## Recorded information
==========

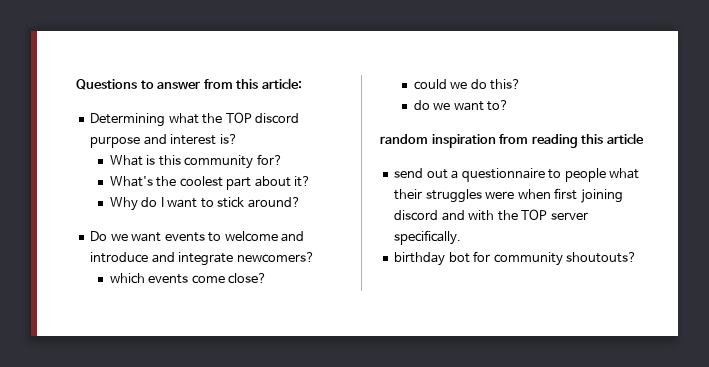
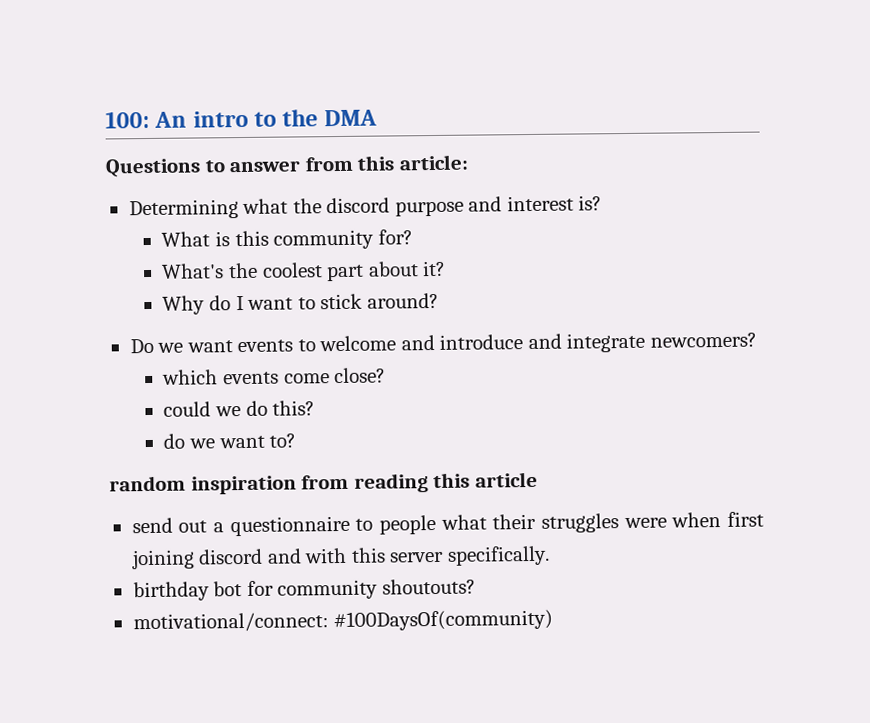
+ 100: An intro to the DMA
- Determining what the TOP discord purpose and interest is?
+ Determining what the discord purpose and interest is?
- send out a questionnaire to people what their struggles were when first joining discord and with the TOP server specifically.
+ send out a questionnaire to people what their struggles were when first joining discord and with this server specifically.
+ motivational/connect: #100DaysOf(community)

==========

## What is required
Without the pictures, reproduce the entries exactly.

## Answer below
+ 100: An intro to the DMA
- Determining what the TOP discord purpose and interest is?
+ Determining what the discord purpose and interest is?
- send out a questionnaire to people what their struggles were when first joining discord and with the TOP server specifically.
+ send out a questionnaire to people what their struggles were when first joining discord and with this server specifically.
+ motivational/connect: #100DaysOf(community)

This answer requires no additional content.